Material for this exercise ::
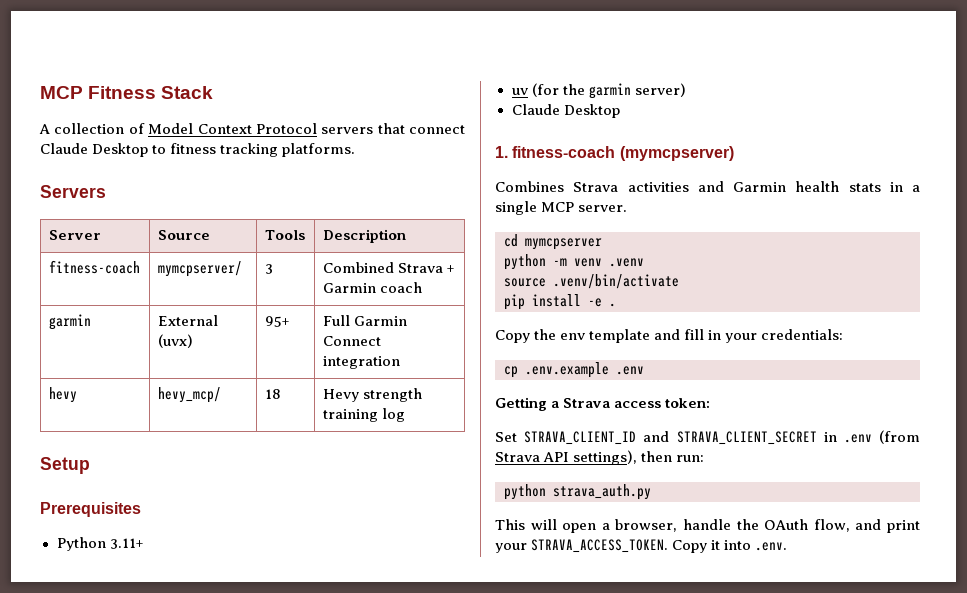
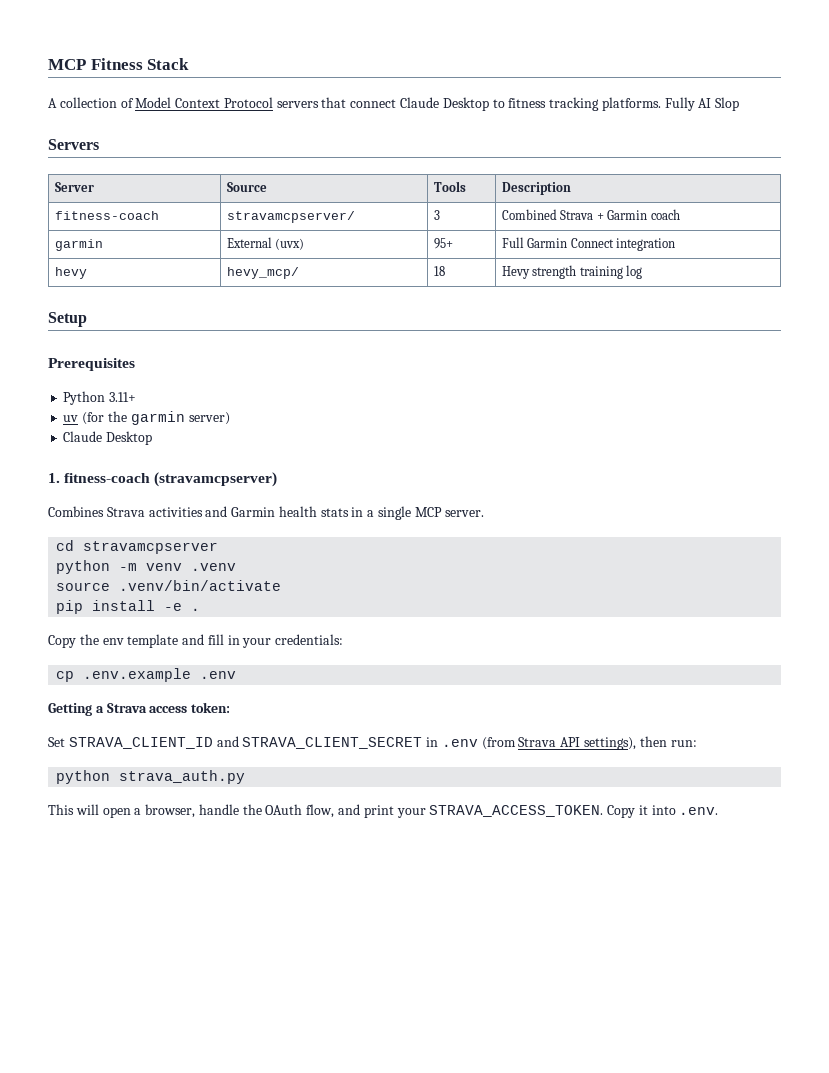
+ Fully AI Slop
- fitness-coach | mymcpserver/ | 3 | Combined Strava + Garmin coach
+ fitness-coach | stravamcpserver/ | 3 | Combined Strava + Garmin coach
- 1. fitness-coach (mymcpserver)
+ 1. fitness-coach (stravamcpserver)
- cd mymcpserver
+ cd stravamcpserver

...

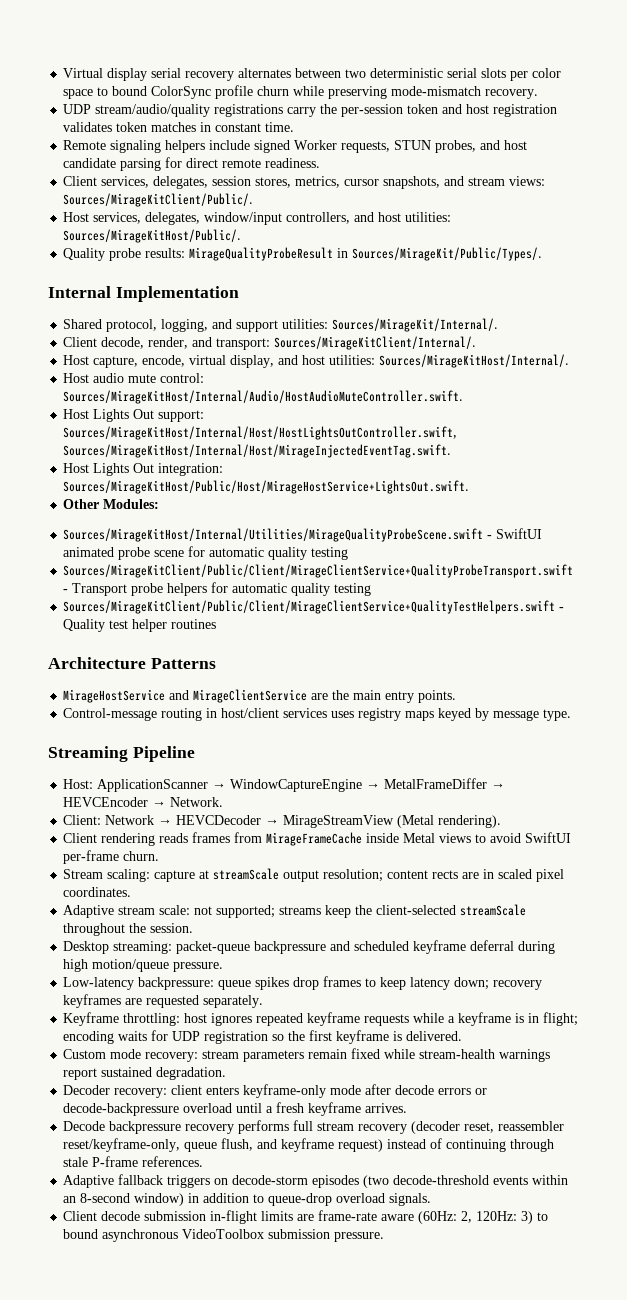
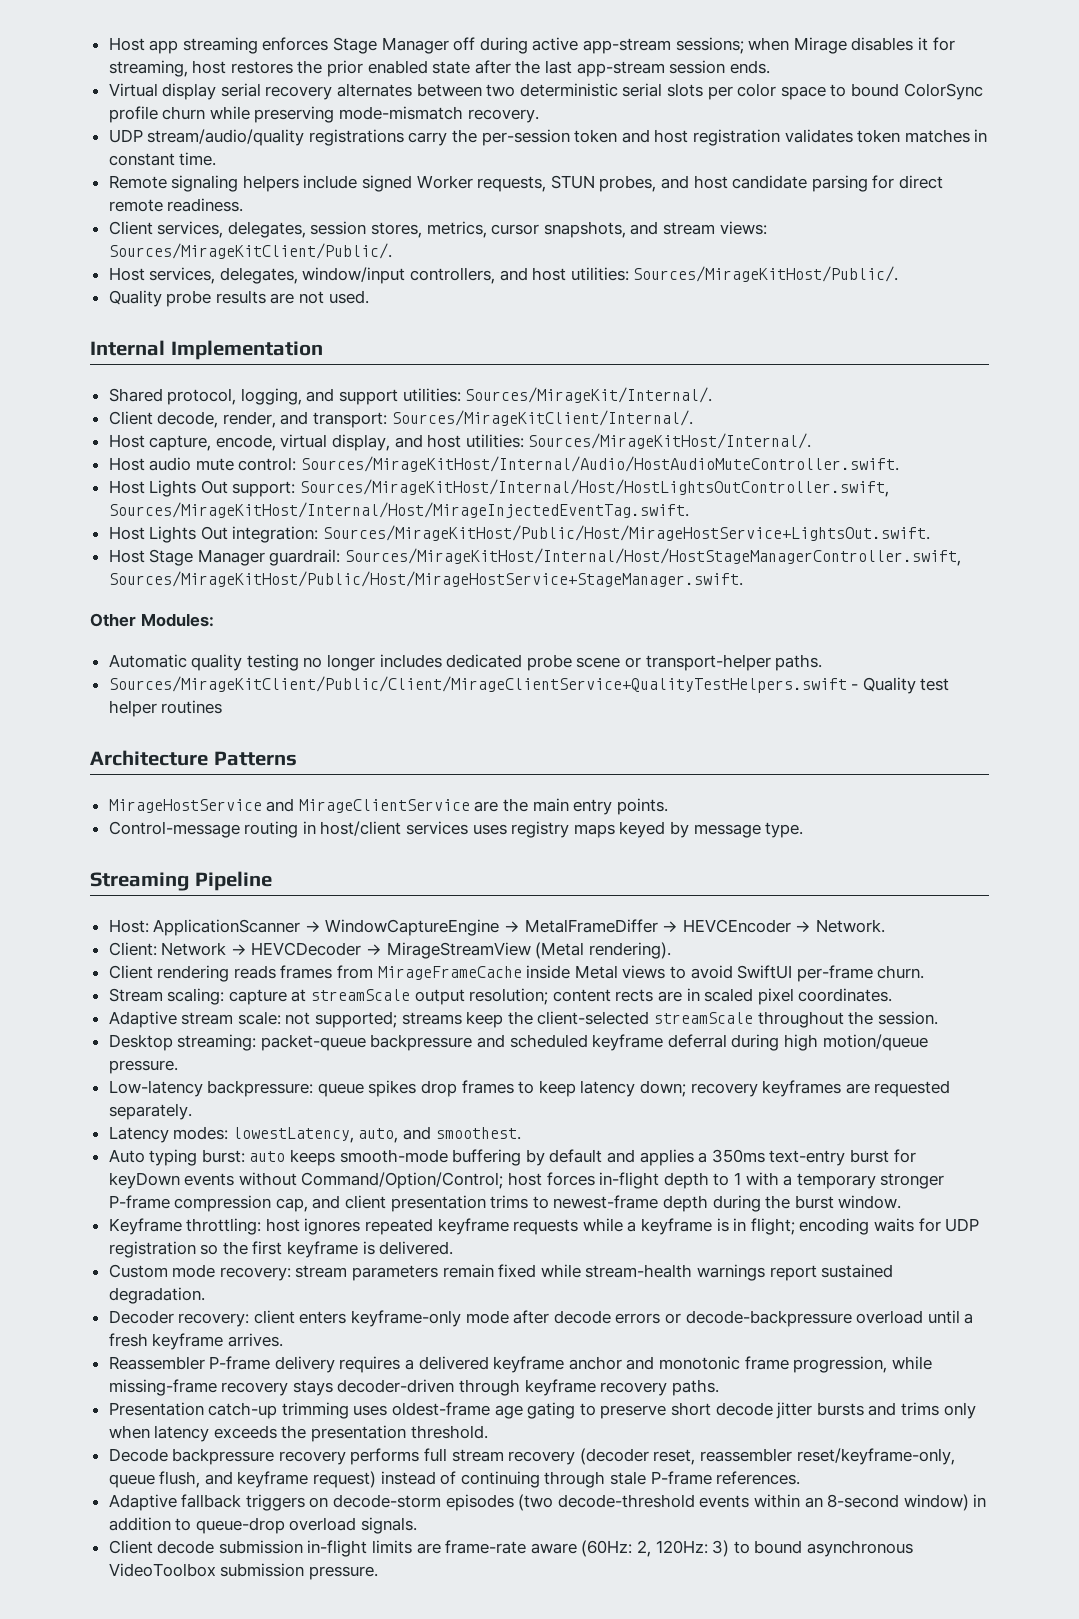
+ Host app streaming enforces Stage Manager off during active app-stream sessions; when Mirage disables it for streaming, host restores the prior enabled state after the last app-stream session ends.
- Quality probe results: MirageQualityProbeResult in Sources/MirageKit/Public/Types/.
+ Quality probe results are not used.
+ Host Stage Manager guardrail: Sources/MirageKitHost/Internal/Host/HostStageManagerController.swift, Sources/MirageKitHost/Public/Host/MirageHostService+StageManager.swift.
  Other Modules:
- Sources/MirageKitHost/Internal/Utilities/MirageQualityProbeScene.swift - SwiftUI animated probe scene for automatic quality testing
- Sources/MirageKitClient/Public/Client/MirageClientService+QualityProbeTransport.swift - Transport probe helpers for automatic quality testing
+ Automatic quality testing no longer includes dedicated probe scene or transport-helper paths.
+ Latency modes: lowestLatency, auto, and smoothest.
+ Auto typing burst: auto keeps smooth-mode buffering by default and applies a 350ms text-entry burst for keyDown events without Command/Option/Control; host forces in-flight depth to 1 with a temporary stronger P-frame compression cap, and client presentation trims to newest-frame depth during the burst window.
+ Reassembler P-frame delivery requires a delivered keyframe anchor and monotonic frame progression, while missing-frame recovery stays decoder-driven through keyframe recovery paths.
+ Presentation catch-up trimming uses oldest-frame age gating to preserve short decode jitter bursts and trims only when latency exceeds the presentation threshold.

---

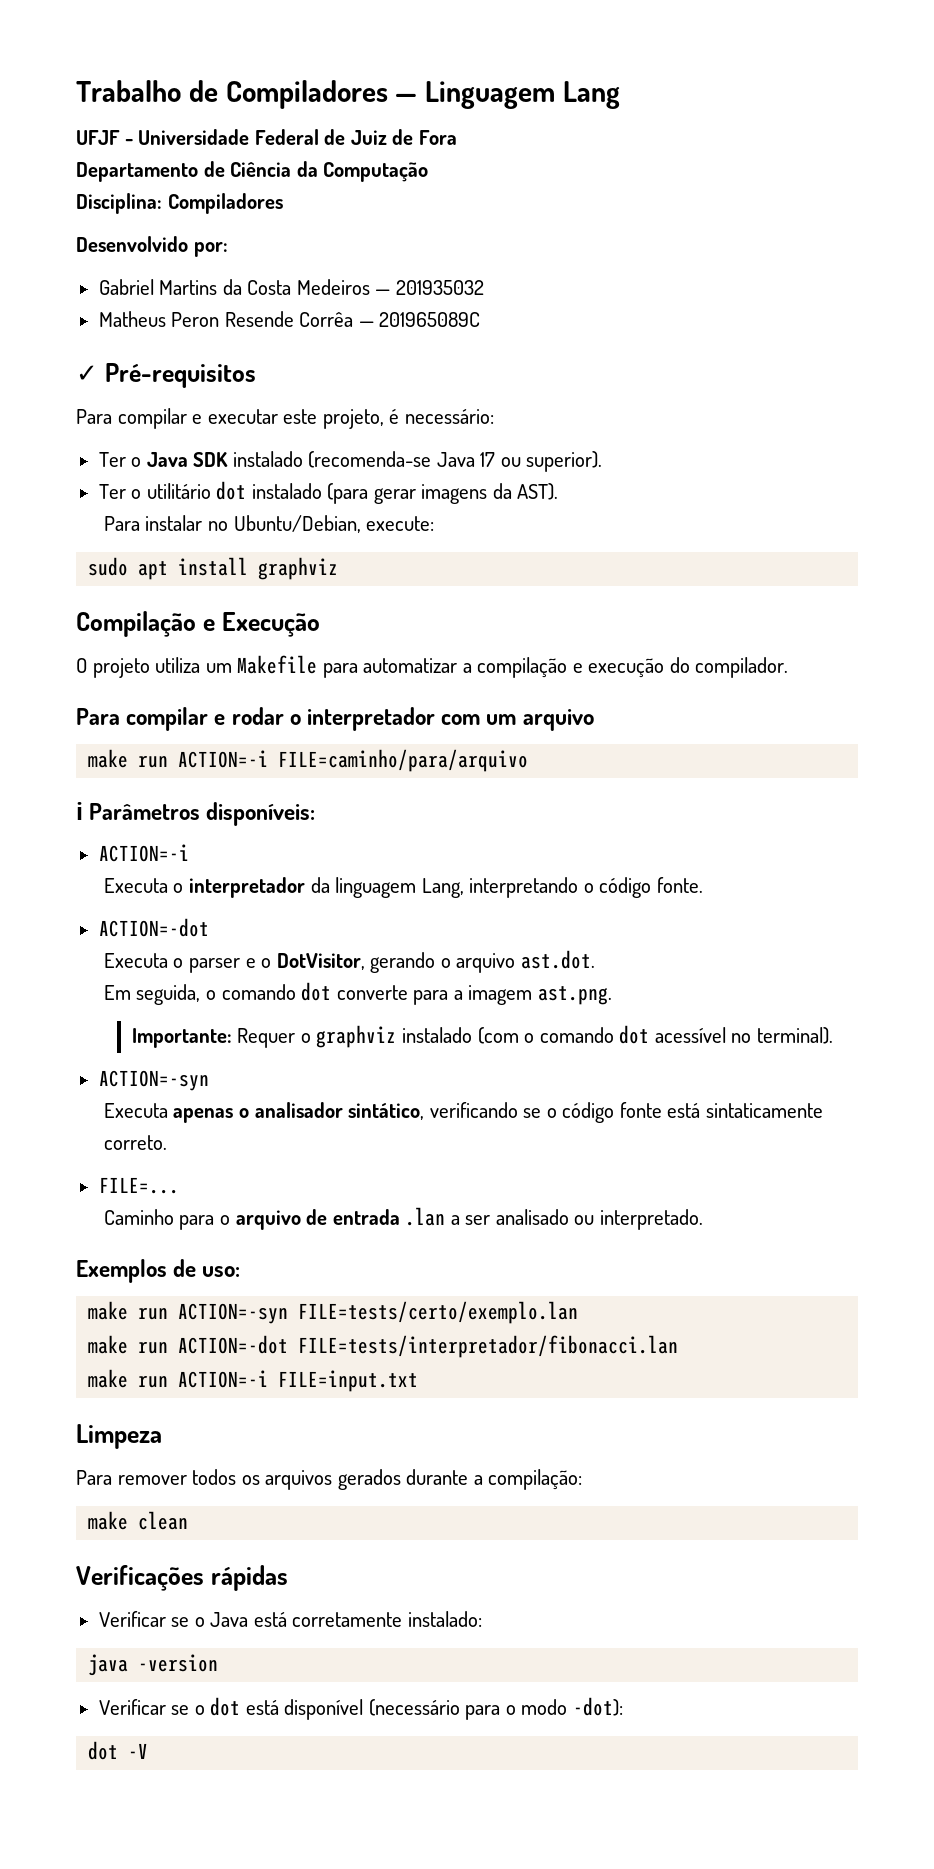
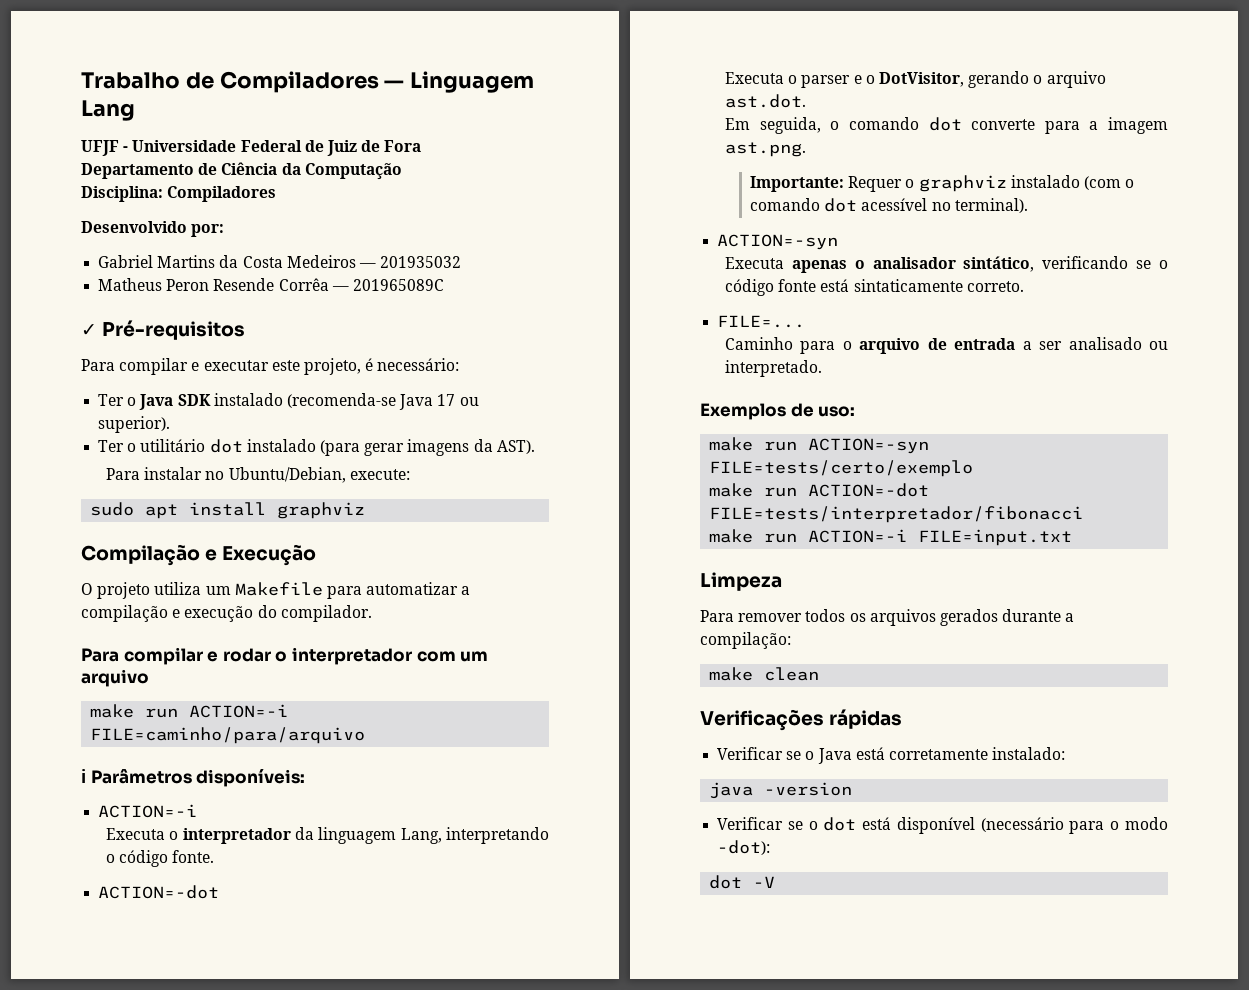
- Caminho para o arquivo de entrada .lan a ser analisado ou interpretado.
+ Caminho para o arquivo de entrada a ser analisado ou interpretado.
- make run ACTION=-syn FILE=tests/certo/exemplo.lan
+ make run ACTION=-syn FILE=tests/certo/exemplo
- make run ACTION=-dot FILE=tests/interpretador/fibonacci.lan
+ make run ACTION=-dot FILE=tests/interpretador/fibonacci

Task :: The lines above from the one with "helpers for automatic quality testing" through the one with "the presentation threshold." are to be duplicated exactly, ends included, with nothing added.

Exercise response ::
- Sources/MirageKitClient/Public/Client/MirageClientService+QualityProbeTransport.swift - Transport probe helpers for automatic quality testing
+ Automatic quality testing no longer includes dedicated probe scene or transport-helper paths.
+ Latency modes: lowestLatency, auto, and smoothest.
+ Auto typing burst: auto keeps smooth-mode buffering by default and applies a 350ms text-entry burst for keyDown events without Command/Option/Control; host forces in-flight depth to 1 with a temporary stronger P-frame compression cap, and client presentation trims to newest-frame depth during the burst window.
+ Reassembler P-frame delivery requires a delivered keyframe anchor and monotonic frame progression, while missing-frame recovery stays decoder-driven through keyframe recovery paths.
+ Presentation catch-up trimming uses oldest-frame age gating to preserve short decode jitter bursts and trims only when latency exceeds the presentation threshold.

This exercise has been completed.